The Hiding Place(18)
I start to gather my books and stuff them into my satchel. A familiar dark head pokes around the classroom door.
“Hey!”
“Hi.”
Beth saunters in—Nirvana T-shirt, ripped jeans and Vans today—and perches on the edge of my desk.
“So, I hear someone threw a brick through your window last night?”
“News travels fast in Arnhill.”
“Yeah, but it never leaves.”
I chuckle. “Who told you?”
“One of the teaching assistants’ cousins works part-time with a woman whose brother works for the police.”
“Whoa. Better sources than CNN.”
“More accurate, usually.”
She cocks an eyebrow, which I presume is my cue to confirm or deny reports.
I shrug. “I guess someone didn’t like my lesson plans.”
“You think it was one of the kids here?”
“It seems most likely.”
“You have a prime suspect?”
“You could say that.” I hesitate. “Jeremy Hurst.”
“Oh.”
“You don’t sound surprised.”
“St. Jeremy? No. I heard you had a run-in.”
“You really do have great hearing. If you ever hear what the winning lottery numbers are…”
She grins. “Like I’d tell you.”
“So what do you know about—”
There’s a knock on the half-open door. We both look up. A slightly overweight girl with streaked blond hair and too much makeup for a school day peers in. “This Mr. Anderson’s class?”

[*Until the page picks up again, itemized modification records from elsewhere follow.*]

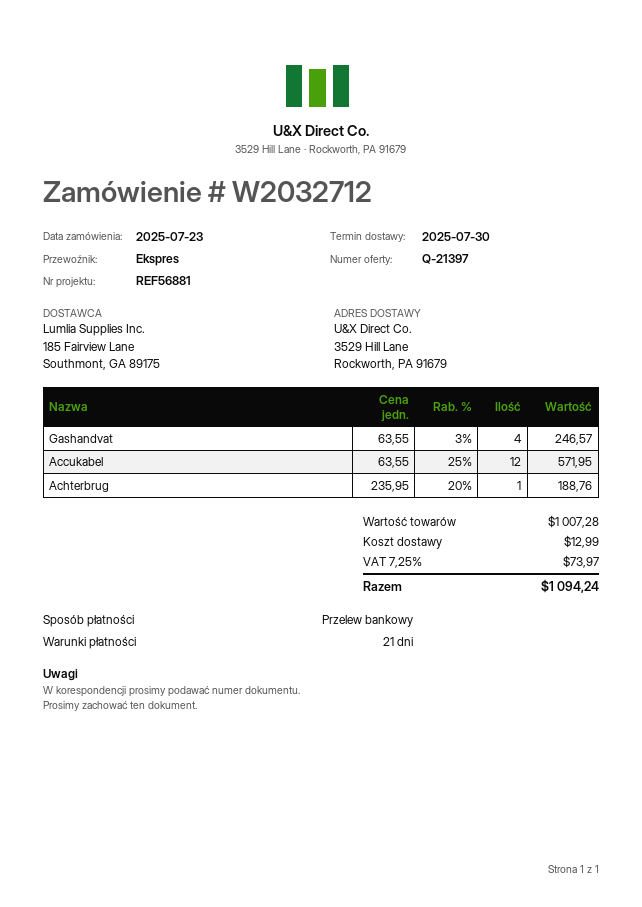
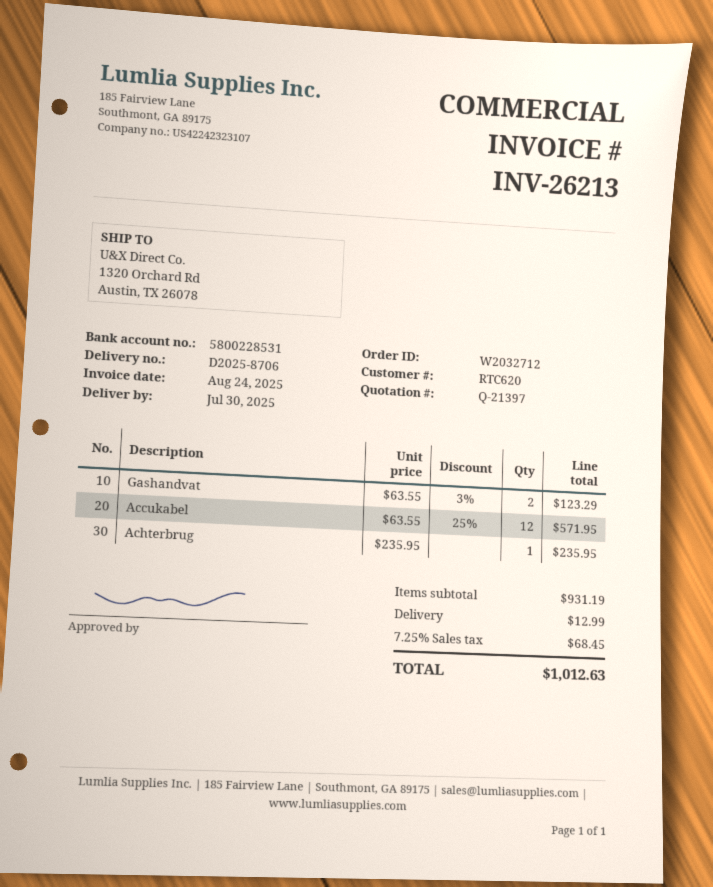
ship to: 3529 Hill Lane, Rockworth, PA 91679 -> 1320 Orchard Rd, Austin, TX 26078
Gashandvat: 4 x 63.55 - 3% = 246.57 -> 2 x 63.55 - 3% = 123.29
Achterbrug: 1 x 235.95 - 20% = 188.76 -> 1 x 235.95 = 235.95
subtotal: 1007.28 -> 931.19
tax: 7.25% = 73.97 -> 7.25% = 68.45
total: 1094.24 -> 1012.63

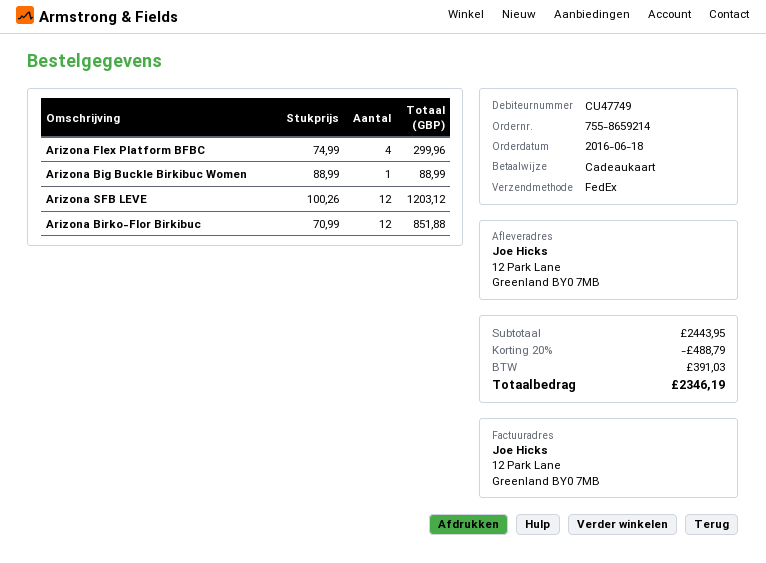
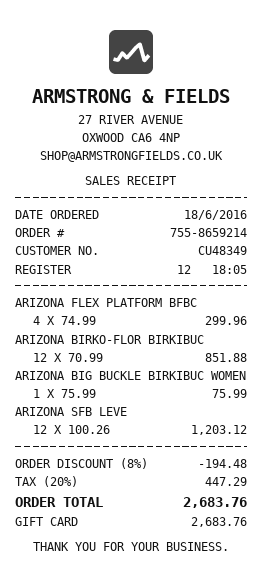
customer number: CU47749 -> CU48349
Arizona Big Buckle Birkibuc Women: 1 x 88.99 = 88.99 -> 1 x 75.99 = 75.99
discount: 20% = 488.79 -> 8% = 194.48
tax: 391.03 -> 447.29
total: 2346.19 -> 2683.76

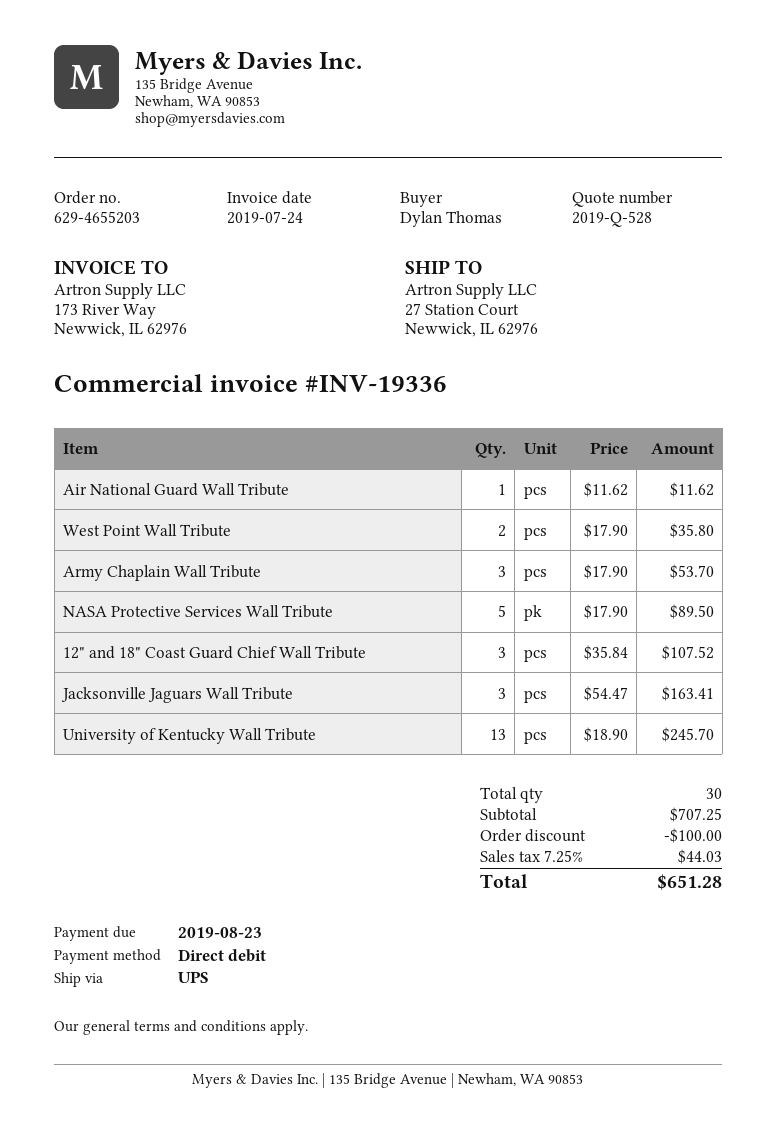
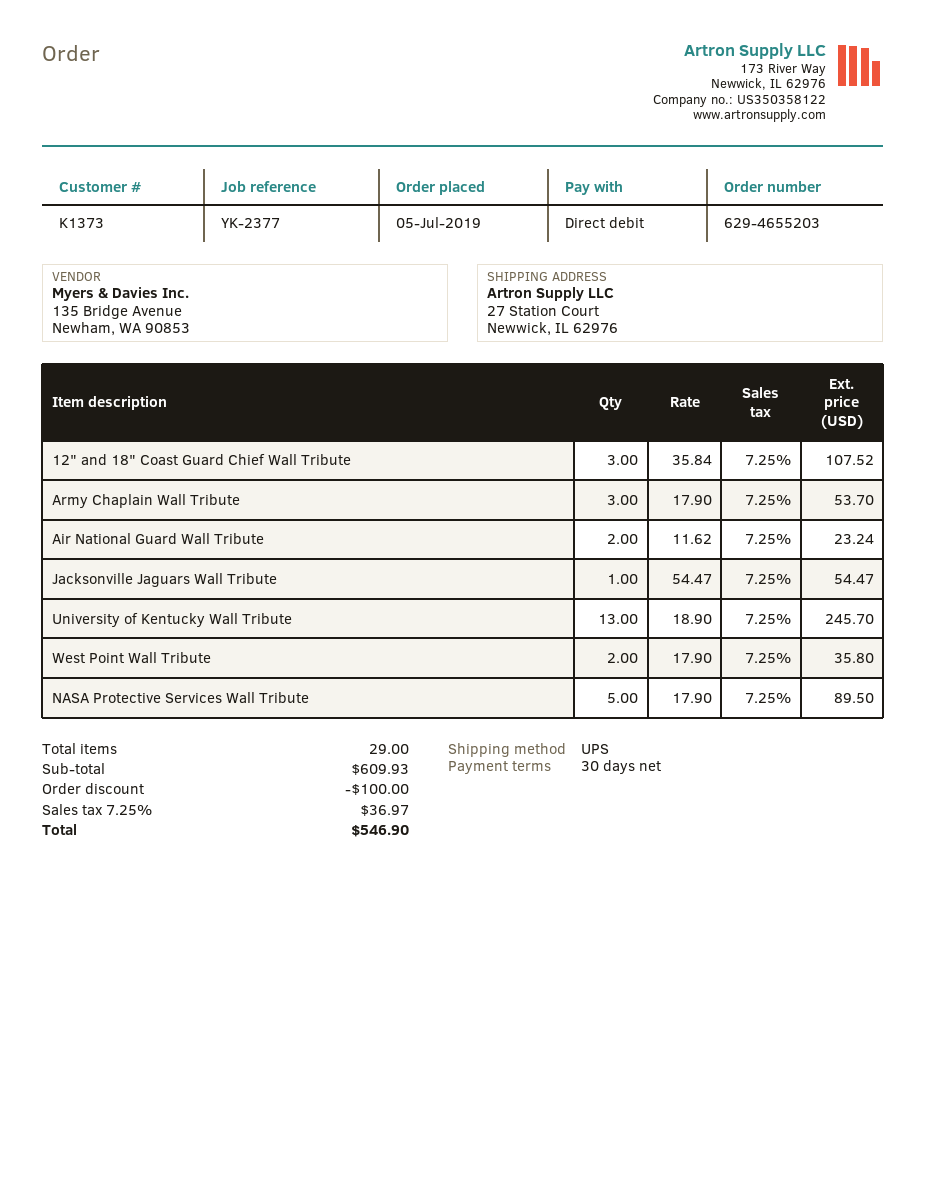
Air National Guard Wall Tribute: 1 x 11.62 = 11.62 -> 2 x 11.62 = 23.24
Jacksonville Jaguars Wall Tribute: 3 x 54.47 = 163.41 -> 1 x 54.47 = 54.47
total quantity: 30 -> 29
subtotal: 707.25 -> 609.93
tax: 7.25% = 44.03 -> 7.25% = 36.97
total: 651.28 -> 546.90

“No, next door,” Beth says.
“Right.” She huffs and storms off.
“You’re welcome!” Beth shouts after her. She looks back at me. “Why don’t we take this conversation out of the classroom? I believe it’s lunchtime.”
“The cafeteria?”
“Screw that. I was thinking more like the pub.”
—
The worn chairs and benches are gone. The migraine-inducing multicolored carpet has been replaced by shiny wooden floorboards. Tasteful lamps are arranged on the windowsills and an array of fine wines and bourbons are available at the bar. There’s also an exciting new “gastropub” menu.
Actually, none of that is true.
The Fox hasn’t changed at all, not since the last time I was in here, twenty-five years ago. The same old jukebox sits in the corner, probably stacked with the same old tunes. Even some of the patrons don’t look as if they have changed, or moved, since the last century.

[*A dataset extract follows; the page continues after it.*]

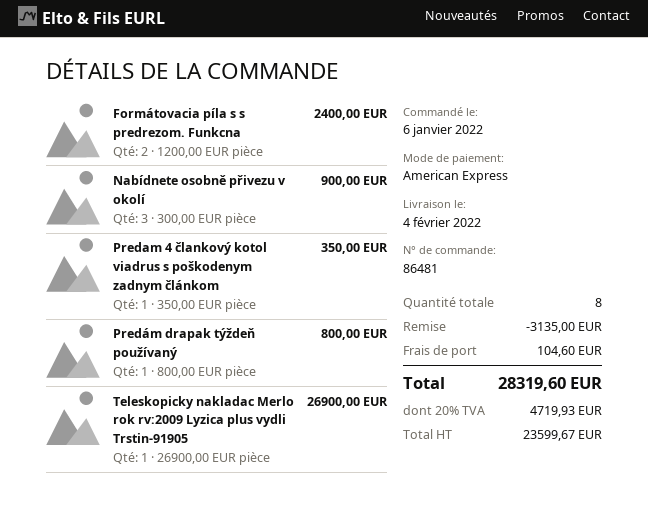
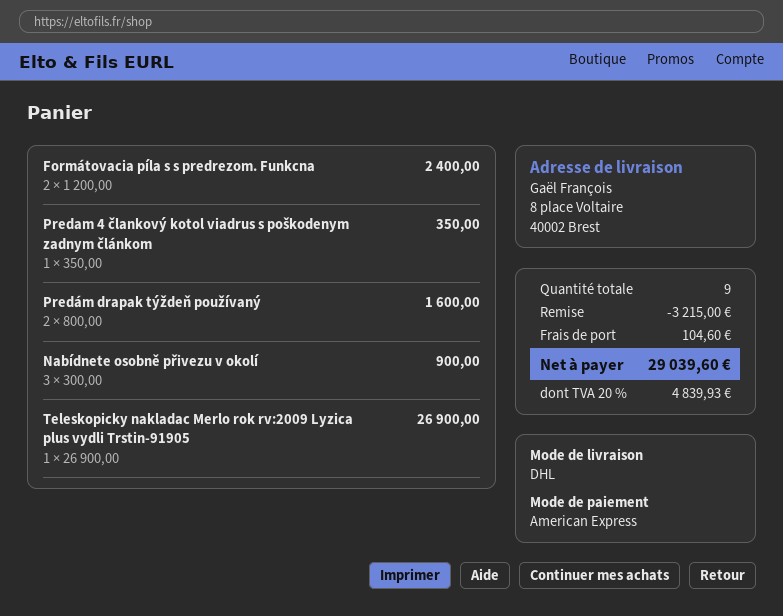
Predám drapak týždeň používaný: 1 x 800.00 = 800.00 -> 2 x 800.00 = 1600.00
total quantity: 8 -> 9
discount: 3135.00 -> 3215.00
tax: 20% = 4719.93 -> 20% = 4839.93
total: 28319.60 -> 29039.60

“I know,” Beth says, catching me surveying the pub. “I take you to all the best places.”
“Actually, I was just thinking that you can probably still smell my vomit in the toilets.”
“Nice. I forgot you grew up here. Well, not literally in here.”
“Well, I don’t know.”
“So, this was your local?”
“Kind of. Officially, I wasn’t old enough to drink. Unofficially…the landlord wasn’t too stringent about that sort of thing.”
I turn to the bar. I half expect to see Gypsy still serving behind it, but instead a young woman with huge hooped earrings and hair in a ponytail so tight her eyebrows look like they are being held against their will scowls invitingly at me.
“Getcha?”
I look at Beth.
“Just a Diet Coke, thanks.”
I glance longingly at the whiskey, then say reluctantly, “Two Diet Cokes, please. Oh, and a menu.”
“Cheese bap, ham bap, pork pie or chips.”
“Heston Blumenthal is quaking in his loafers.”
She stares at me and chews her gum.
“Chips and a cheese bap, please,” Beth says.
“Same, thanks.”
“Ten pounds sixty.”
Say what you like about her attitude, her mental arithmetic isn’t bad.
Beth starts to fumble in her bag.
“No, don’t worry,” I say. “I’ll get these.” I reach in my pocket and frown. “Shit. I’ve left my wallet at home.”
“No worries,” Beth says. “It’s hardly going to break the bank.”
I smile, feeling a little guilty. But only a little.
We pay and find a seat—not too difficult—in a corner near one of the windows.
“So,” I say to Beth as she sips her Diet Coke, “you were going to tell me about Hurst?”
“Right. Well, there’s probably not that much to tell. The boy is smart, athletic, good-looking and a sadistic little shit. And he gets away with it because of his dad.”
“Stephen Hurst.”
“You know him?”
“We went to school together.”
“Ah, right.”
“I hear he’s on the council now?”
“Yeah. And you know the sort of people that end up being councillors—”
“People that genuinely want to help their community?”
“And arseholes that get off on being in a position of power and use it to further their own ends.”
“Gosh, I can’t think which Stephen Hurst could be.”
“Yeah, he’s a piece of work. But then you probably already know that. You’ve heard about the plans for the old colliery?”